What is a VPN and why would you want one?
When you access a website, your traffic travels over several different networks before it reaches its destination. For most people, traffic goes from their device over wifi to a local router. That router connects to your internet service provider (ISP). Your ISP may then route your traffic through different routers before it gets to the internet and the destination.
The problem is that any device that sees your traffic once it leaves your device and before the traffic reaches its destination is privileged to the information. A problem compounded when using a public wifi access point, anyone on the access point can see the traffic you are sending and receiving.
Scary? That’s why SSL (secure sockets layer) was invented. SSL encrypts your information in such a way that it is unreadable by anyone EXCEPT the destination server.
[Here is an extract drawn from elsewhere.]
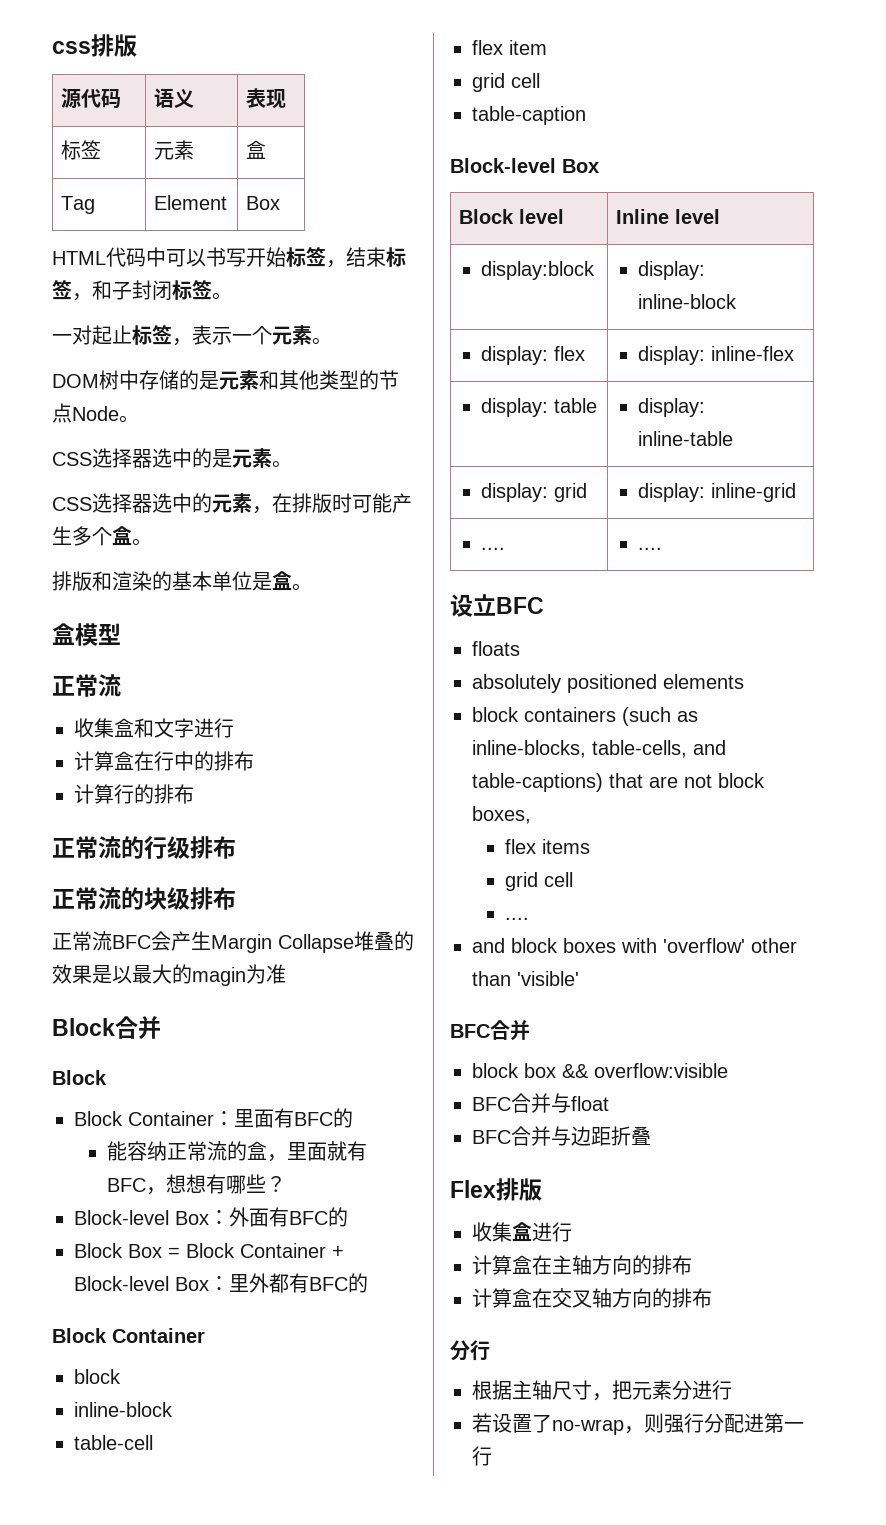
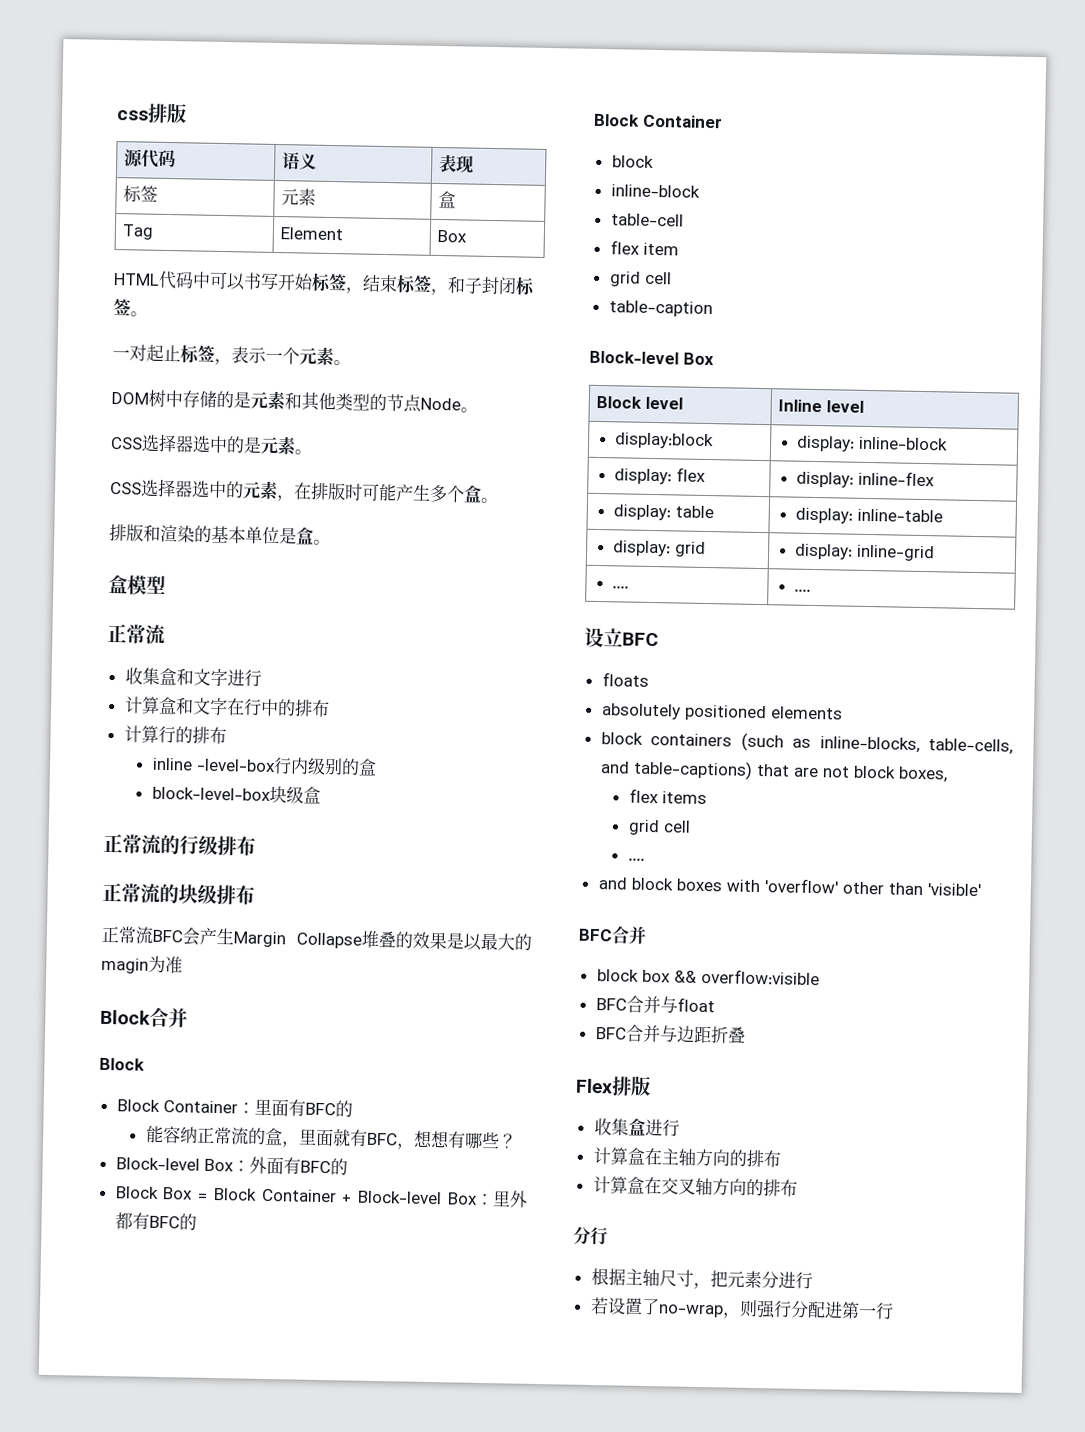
(134, 760) none -> [174,697,228,716] 和文字
(194, 794) none -> [151,757,377,776] [151,785,321,804] // inline -level-box行内级别的盒 // block-level-box块级盒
No one can eavesdrop on you, so problem solved. Well, not quite.
Just because no one can read the traffic doesn’t mean they can’t learn things about you. For example, eavesdroppers have access to the destination address, which means that they know what sites you are visiting, along with the time you are visiting. Computers have gotten very good at creating surfing profiles of users, even when they can’t read the traffic.
A VPN bypasses the local router and your ISP by encrypting all traffic as one big stream. The only connection the ISP or any eavesdropper sees in a connection to your VPN provider, nothing else.
This offers protection from your ISP and/or other local interlopers, but you still run into the same problems with the VPN provider, in that you have to trust them that they are not collecting that information. Most say they do not keep logs of usage, but this is not verifiable. It has become somewhat of an issue, since no one seems to be able to come up with a best vpn provider list.
What about proxy servers?
There are two services that have entered the teenage vernacular, VPN and proxies. A proxy server is a service that sits between you and the destination, relaying your information through it. For bypassing a school filter, students can use a proxy server since to the filter it appears the student is connecting only to the proxy server and not Facebook. The security of proxy servers is basically non-existent. The proxy sees every little bit of information and can do whatever they want with the information. SSL is effectively bypassed, allowing a proxy to not only store usernames and password, but any information that passes through the proxy. The only time you will need to use a proxy server is if your network administrator has set one up to use.
Signing up and getting started
Once you sign up with a VPN, there will be directions on how to use it. Some providers have a Chrome extension you can install, while others have software to download and install. Which VPN provider do I recommend? After reading the Ars Technica article I’ve realized that I can’t really recommend a certain provider.
You’ll want to research the current VPN providers and read reviews. I can recommend that you steer clear of any free providers. When the service is free, you’re the product.
It is good security to start using a VPN, especially if you regularly use public wifi hotspots. The VPN will help keep you secure, which is more and more important. And hopefully when you are asked “What is a VPN?” you’re ready to give an answer.